How is this any different than a popular app on the Android Market or an exploit in the same webpage affecting Mobile Webkit. This seems like a really random absurd scenario.
I guess the question is how they highlight things so I can easily switch back to the app that's playing the music, so I can pause it when necessary, how much space they make available to individual apps (I have about 5GB of music on my phone at the moment for Spotify), and what the model is for apps sharing data (so I can download a photo in one app, change it in a second one, and upload it with a third one).
I'm looking forward to seeing what their equivalent of "intents" is.
"HTML 5" has the web workers API for background tasks. They don't work while you visit other pages, though. I guess they'll have to introduce a new API for that.
How is this going to handle updates? Obviously the UI/html5 portion will be trivial to update, but Firefox gets updated every six weeks. Is the system core going to lag behind the rest of the Firefox ecosystem, or ami I going to have to rely on my carrier or manufacturer to push out system updates every six weeks?
I see updates as being crucially important as all the system functionality is exposed as html/css/javascript.

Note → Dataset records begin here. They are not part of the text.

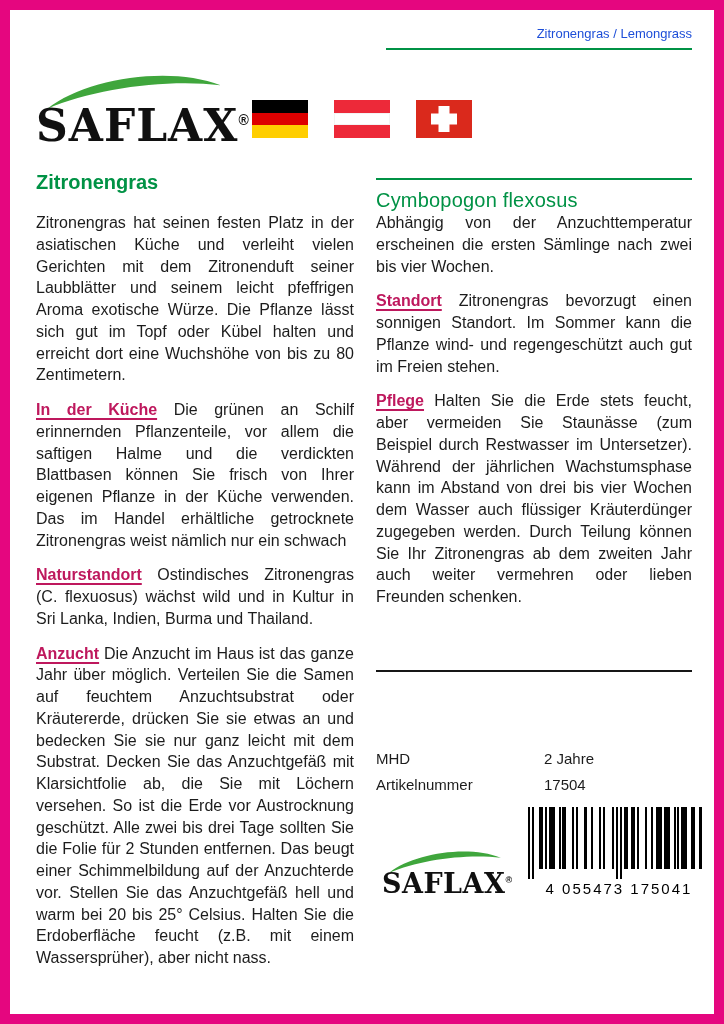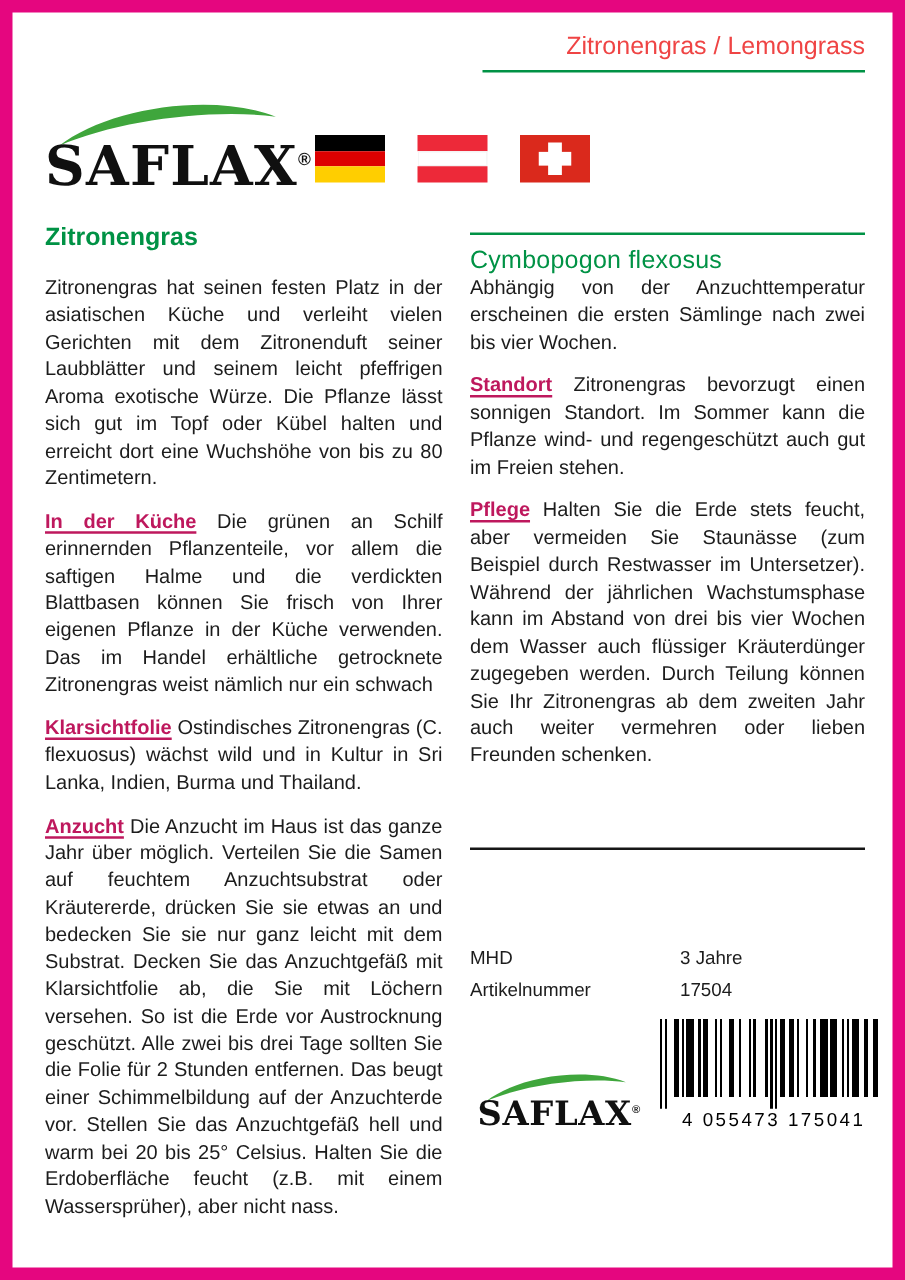"Zitronengras / Lemongrass" .top-title { color: #ef4444 -> #1d4ed8; font-size: 20px -> 13px }
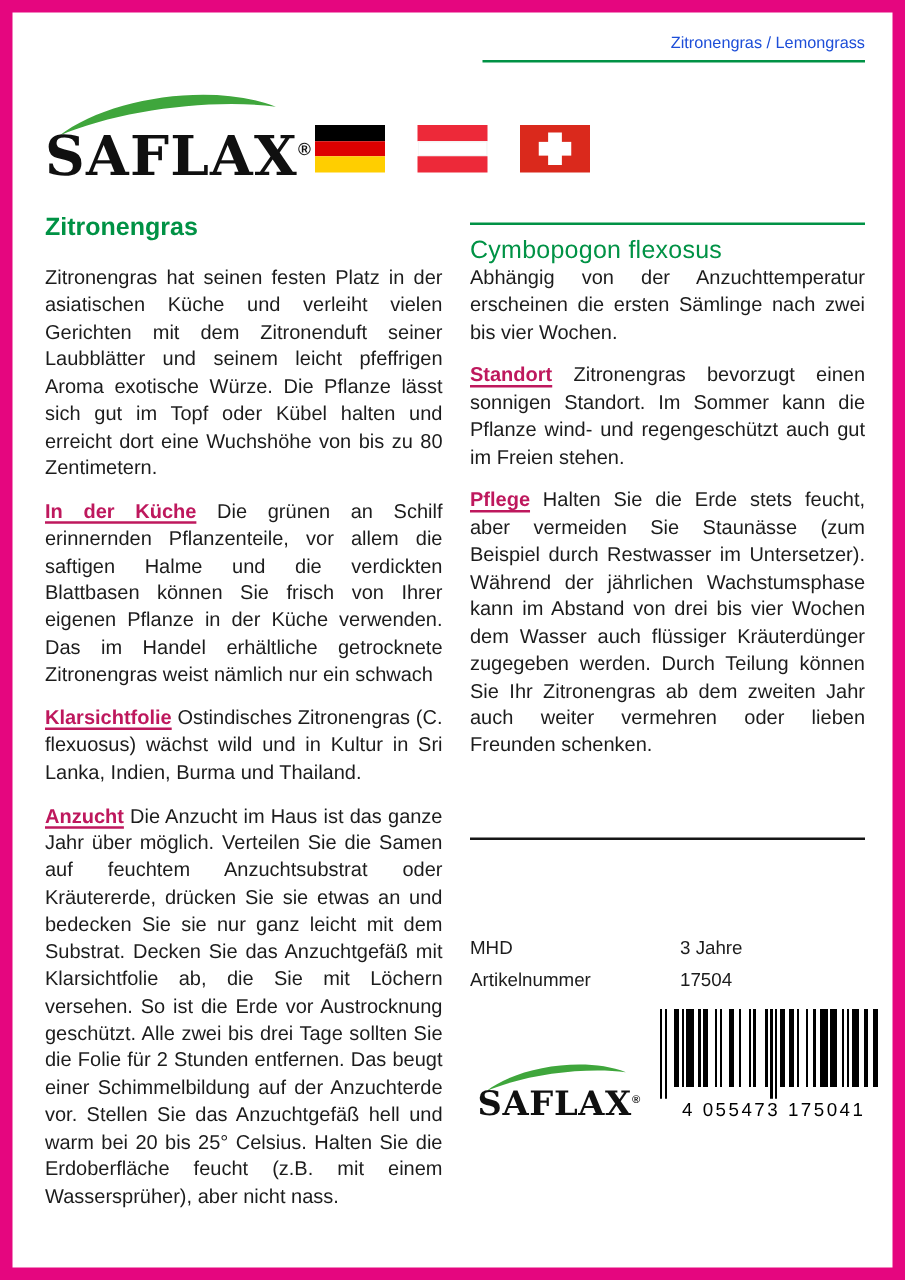"Klarsichtfolie" span.h { text: Klarsichtfolie -> Naturstandort }
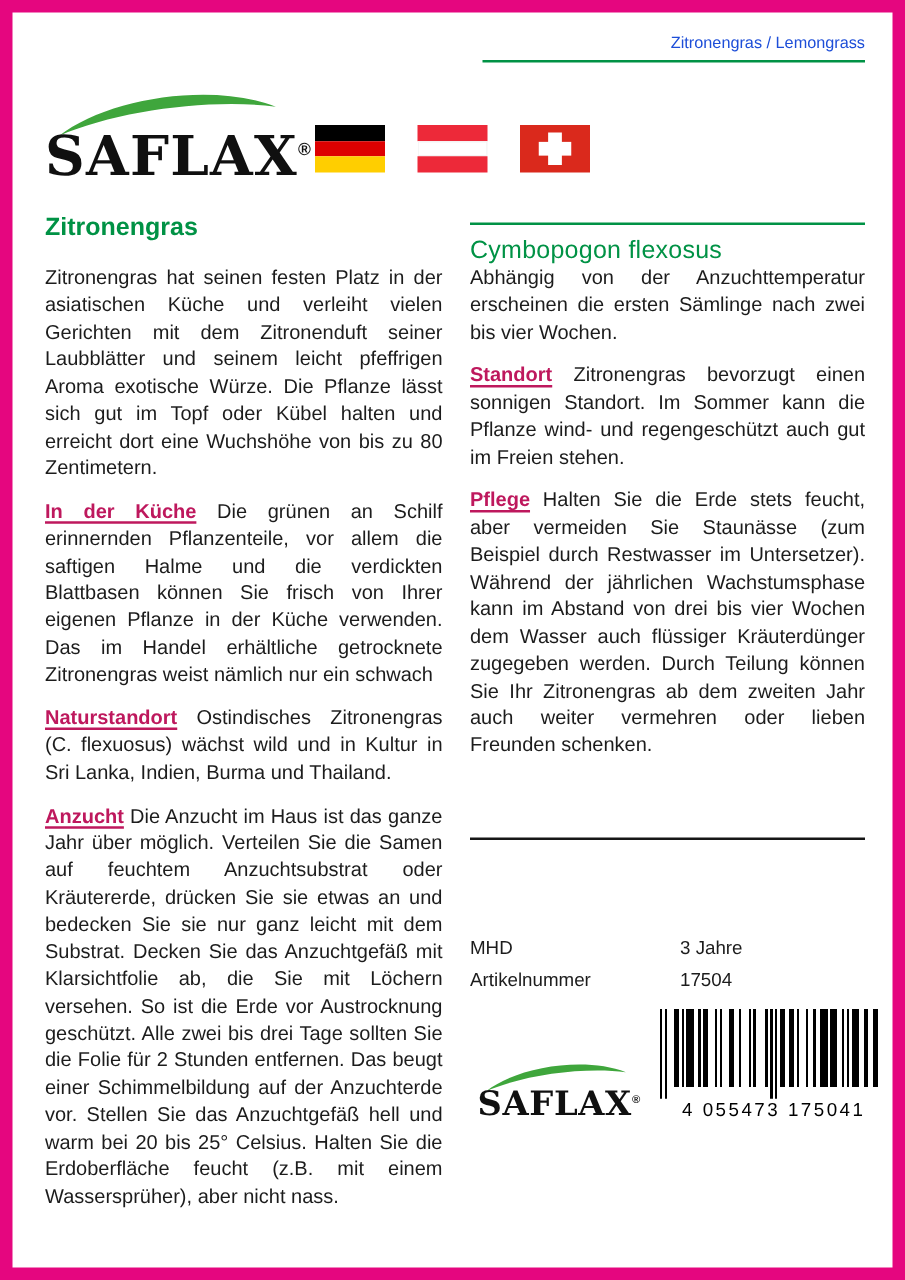"3 Jahre" span { text: 3 -> 2 }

I'm also curious how/if they sandbox the device's browser and still keep within their proposed paradigms. Is a malicious website going to be able to exploit my system using XSS?
I'm curious about this too. The FAQ mentions they will update the core browser like Firefox normally does, but I wonder if that means they also need to update the web browser frontend (written in HTML/JS) at those times as well.
I would also like to find out how this is planned. Ideally a Chrome-style auto-update would be great. The bane of mobile web application development is dealing with the lowest common denominator - developing for multiple Android versions is especially painful. Anything to prevent fragmentation will be a good thing, as we all know carriers won't bother updating very often, unless they have a good reason to do so!
Last time I checked, Gecko and all the other browsers still had a long way to go before being fully HTML5 compliant. Chunks of the File API, postMessage, and a variety of other specs are incomplete and underdocumented.
Sites like caniuse.com vastly overestimate what has been sufficiently implemented.
Chrome Apps can use non-standard technologies (WebSQL, for example; and soon Dart), so they won't work in other browsers. In fact, some of those nonstandard technologies won't even work on Chrome when running on another type of device (NaCl apps will not run on ARM).
Though, to be clear, it should be easy to write a single app that works as both a Chrome app and a B2G/Firefox app, as long as you use APIs that work across both environments. (Chrome apps can access non-web-accessible APIs, but they don't have to.)
Wow. Judging by the number of nay-say commenters, it's obvious they should have included a hands on video. Sadly each one I've found seems to be a fairly different build. The one The Verge has is decent.
While I think the idea is interesting, I will say what I always say in these situations:
Talk is cheap.
I wish people would announce projects when there is actually something to look at rather than just having a vague list of goals. It's like the "I have a great idea for an app and just need somebody to do the software development". I always like to think of products consisting of 15% Idea and 85% implementation.